Build your own search engine with ht://Dig

553

Author: Johnathon Williams

Most Linux users know how easily they can run a Web server on their favorite distros. Unfortunately, serving pages is one thing — finding them is another. That’s when many users turn to ht://Dig.

ht://Dig is more than a simple search script for a Web site. It combines a powerful collection of command-line search utilities with an easy-to-use CGI script. Properly configured, they work together to form a robust, extensible search engine for a domain or intranet.
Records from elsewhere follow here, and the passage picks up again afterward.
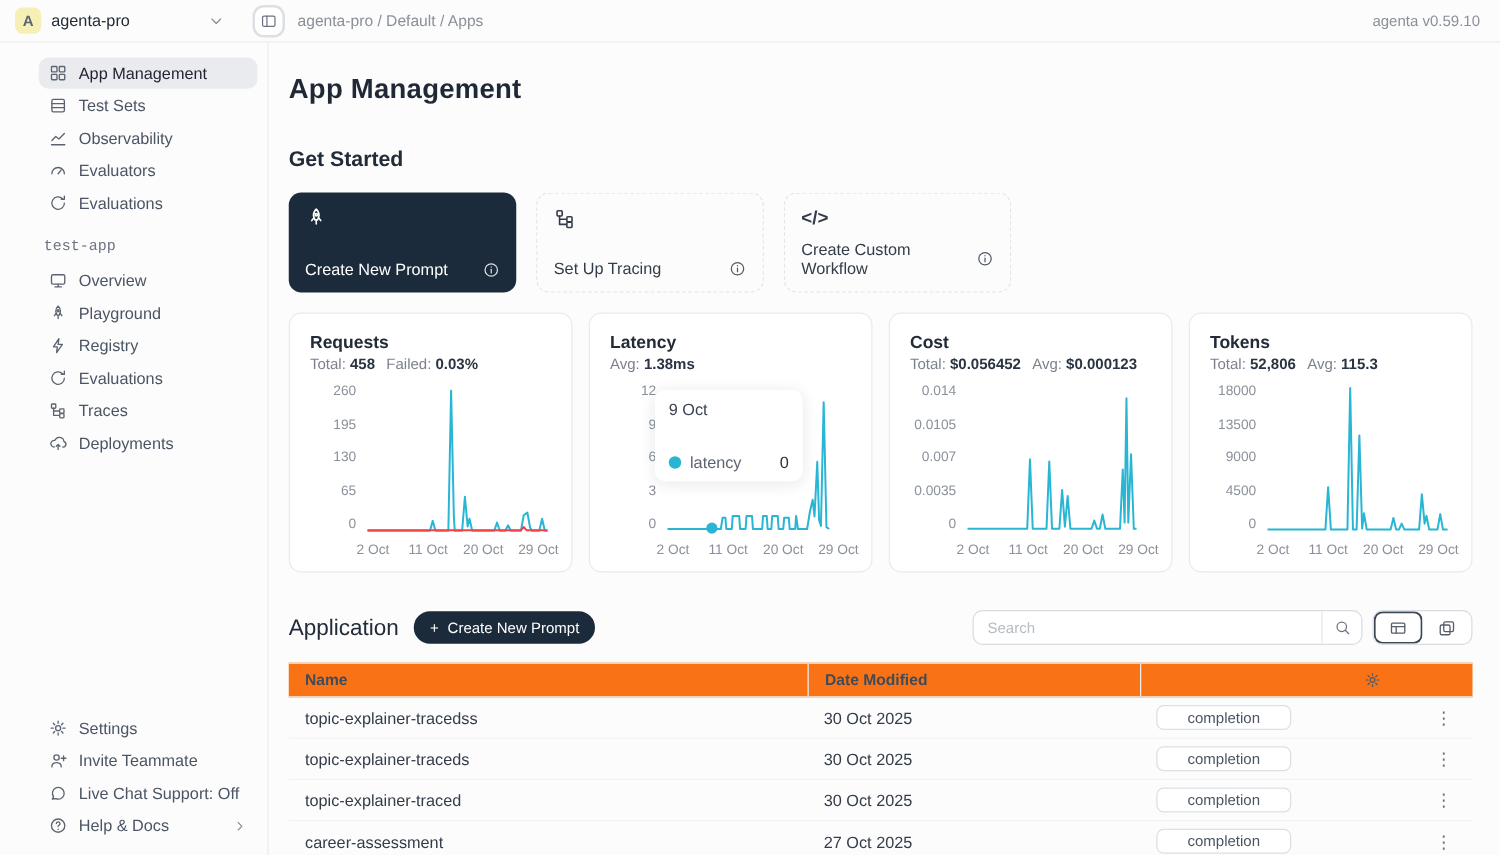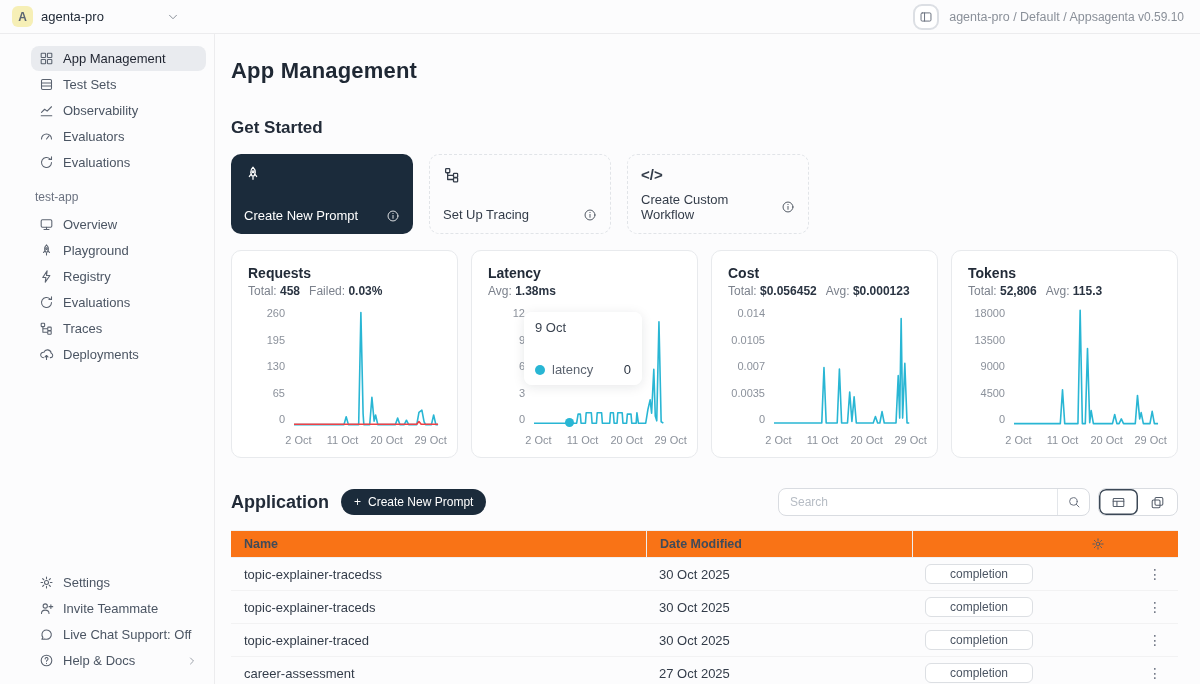--- a/index.html
+++ b/index.html
@@ -13,7 +13,7 @@
     font-size:12px; font-weight:600; display:flex; align-items:center; justify-content:center; }
   .ws-name { font-size:13px; font-weight:500; color:#222b38; }
   .ws-chev { margin-left:auto; color:#8a9099; display:flex; }
-  .crumb-wrap { flex:1; display:flex; align-items:center; gap:10px; padding-left:10px;justify-content:flex-end; }
+  .crumb-wrap { flex:1; display:flex; align-items:center; gap:10px; padding-left:10px; }
   .panel-btn { width:26px; height:26px; border:2px solid #dcdfe4; border-radius:9px; background:#fff;
     display:flex; align-items:center; justify-content:center; color:#6b7280; cursor:pointer; }
   .breadcrumb { font-size:12.5px; color:#8a9099; }

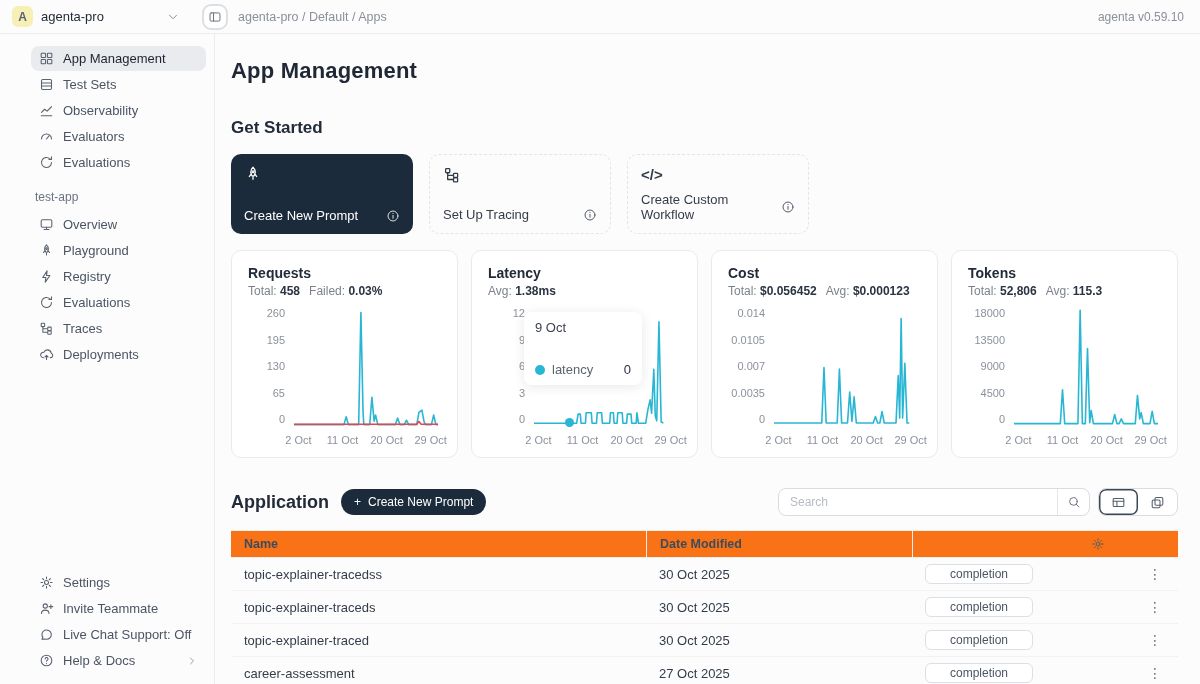--- a/index.html
+++ b/index.html
@@ -27,7 +27,7 @@
     color:#4b5563; font-size:13px; cursor:pointer; margin-bottom:1px; white-space:nowrap; }
   .side-item.active { background:#e9ebef; color:#1f2430; font-weight:500; }
   .side-item .ic { display:flex; color:#5b6370; flex:0 0 auto; }
-  .group-label { font-size:12px; color:#6b7280; padding:14px 4px 8px; }
+  .group-label { font-size:12px; color:#6b7280; padding:14px 4px 8px;font-family:Liberation Mono, monospace; }
   .side-footer { margin-top:auto; }
   .side-item .chev-r { margin-left:auto; color:#8a9099; display:flex; }
 

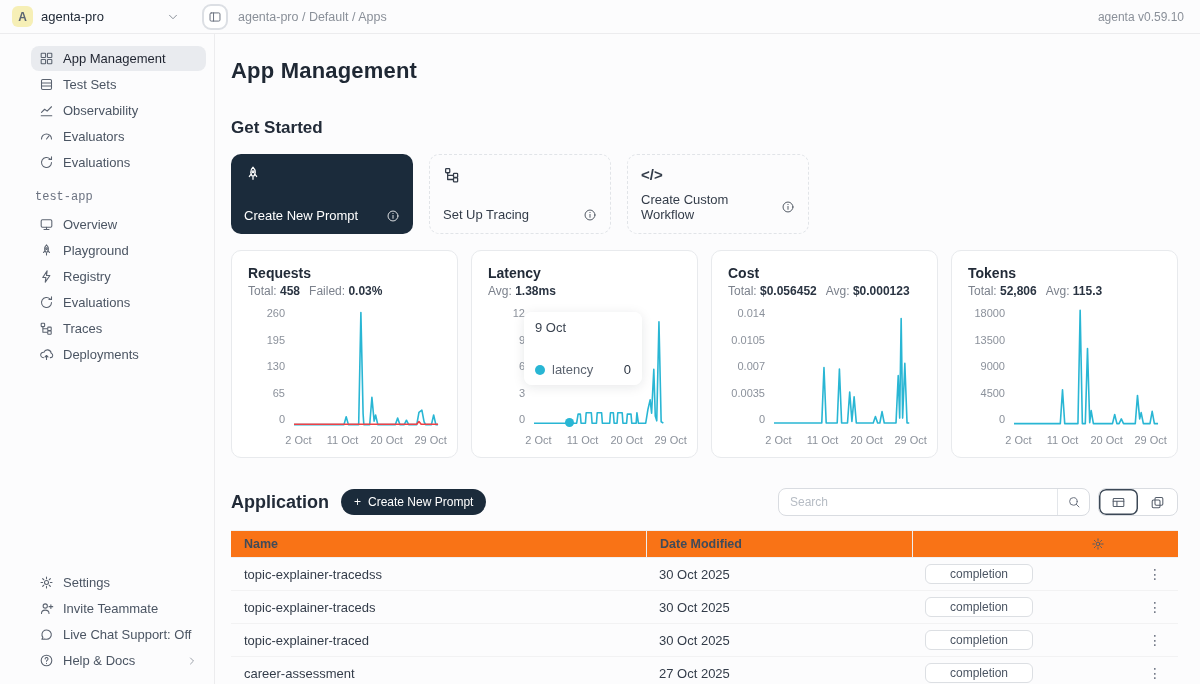--- a/index.html
+++ b/index.html
@@ -74,7 +74,7 @@
 
   
   .app-header { display:flex; align-items:center; margin-top:30px; }
-  .app-header h2 { font-size:18px; font-weight:700; color:#222b38; }
+  .app-header h2 { font-size:18px; font-weight:400; color:#222b38; }
   .create-btn { margin-left:12px; height:26px; background:#1b2b3b; color:#fff; border:none; border-radius:15px;
     padding:0 13px; font-size:12px; display:flex; align-items:center; gap:7px; cursor:pointer;
     font-family:inherit; }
Like Google, ht://Dig can search PDF, PostScript, Microsoft Word, Microsoft Excel, and Microsoft PowerPoint files, in addition to the expected plain text and HTML files. Unlike some search utilities, it maintains its database in plain text files, keeping software dependencies low.

ht://Dig is available as a set of stable binary packages for all the major distros. Most split the program into two packages: htdig, which contains the command-line utilities, and htdig-web, which contains the CGI script. Download and install both from your favorite repository, or binaries and source code are available from the project’s site. As of this writing, the most recent production version is 3.1.6.

Out of the box, ht://Dig is limited to searching plain text and HTML files. Fortunately, a number of conversion utilities can expand its reach. This tutorial includes instructions for indexing PostScript, PDF, Microsoft Word, Microsoft PowerPoint, and Microsoft Excel Files. But first, you need to install the following additional packages:

  • Catdoc
  • Xpdf (for pdftotext)
  • Ghostscript (for ps2ascii)
  • xlHtml (for xlHtml and pptHtml)

These conversion utilities act as plug-ins for ht://Dig by converting foreign file types to plain text. All four are available as binary packages for the major distros. (xlHtml is slightly more difficult to find, but good binaries are out there.) Install them from your CDs or favorite repository.

Finally, you need doc2html. This collection of Perl scripts serves as a go-between for ht://Dig and the other utilities. Download it from ht://Dig’s parsers directory. I recommend you unpack the archive to /opt/local/htdig/scripts/. That way, you won’t need to change as many paths when we configure the script.

Configure the conversion utilities

The main script in the doc2html collection is doc2html.pl. Open it in your favorite text editor and scroll down until you see these lines:

######## Full paths to conversion utilities ##########
######## YOU MUST SET THESE ##########
######## (comment out those you don't have) ##########

Below them is a list of variables that call the conversion utilities. Before you can use these utilities, you must specify the full path to where it’s installed in the appropriate variable.

Let’s do the conversion utility for Microsoft Word documents first. Find these lines:

#version of catdoc for Word6, Word7 & Word97 files:
my $CATDOC = '';

Go to the second line, and insert the path for your installation of catdoc between the quotation marks. For my installation, the modified line looks like this:

my $CATDOC = '/usr/bin/catdoc';

Now activate the rest of the utilities in the same fashion. Double-check the path for each application on your system and correct them if necessary.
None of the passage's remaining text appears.